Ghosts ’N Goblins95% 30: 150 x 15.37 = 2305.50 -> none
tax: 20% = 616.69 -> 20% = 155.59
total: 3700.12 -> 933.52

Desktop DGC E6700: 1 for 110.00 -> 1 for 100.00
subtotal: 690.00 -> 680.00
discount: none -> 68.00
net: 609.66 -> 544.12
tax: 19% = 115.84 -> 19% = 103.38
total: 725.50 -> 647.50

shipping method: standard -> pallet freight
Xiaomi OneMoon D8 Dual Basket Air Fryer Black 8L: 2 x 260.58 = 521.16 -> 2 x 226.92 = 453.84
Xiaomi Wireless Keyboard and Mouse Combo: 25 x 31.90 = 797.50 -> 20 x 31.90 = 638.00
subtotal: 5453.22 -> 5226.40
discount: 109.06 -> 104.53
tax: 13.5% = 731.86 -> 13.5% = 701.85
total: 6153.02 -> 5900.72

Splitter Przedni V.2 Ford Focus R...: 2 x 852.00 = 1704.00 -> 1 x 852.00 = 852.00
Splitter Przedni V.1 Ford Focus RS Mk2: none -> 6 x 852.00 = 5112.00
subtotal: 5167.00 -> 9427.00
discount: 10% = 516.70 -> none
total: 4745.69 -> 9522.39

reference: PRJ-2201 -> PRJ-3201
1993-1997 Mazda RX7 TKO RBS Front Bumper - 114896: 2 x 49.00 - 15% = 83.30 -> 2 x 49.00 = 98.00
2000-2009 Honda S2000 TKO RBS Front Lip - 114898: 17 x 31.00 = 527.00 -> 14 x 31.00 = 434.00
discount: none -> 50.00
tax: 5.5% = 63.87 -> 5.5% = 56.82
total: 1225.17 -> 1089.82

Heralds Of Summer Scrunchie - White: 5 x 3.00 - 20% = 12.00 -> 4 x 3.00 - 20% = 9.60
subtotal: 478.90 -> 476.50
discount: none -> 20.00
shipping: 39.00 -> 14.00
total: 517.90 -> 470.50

◇ ◇ ◇ ◇

[Work to be completed]:
Write out, word for word, the line that contains "Heralds Of Summer" and every line after it through the last line of the listing.

[Solution below]:
Heralds Of Summer Scrunchie - White: 5 x 3.00 - 20% = 12.00 -> 4 x 3.00 - 20% = 9.60
subtotal: 478.90 -> 476.50
discount: none -> 20.00
shipping: 39.00 -> 14.00
total: 517.90 -> 470.50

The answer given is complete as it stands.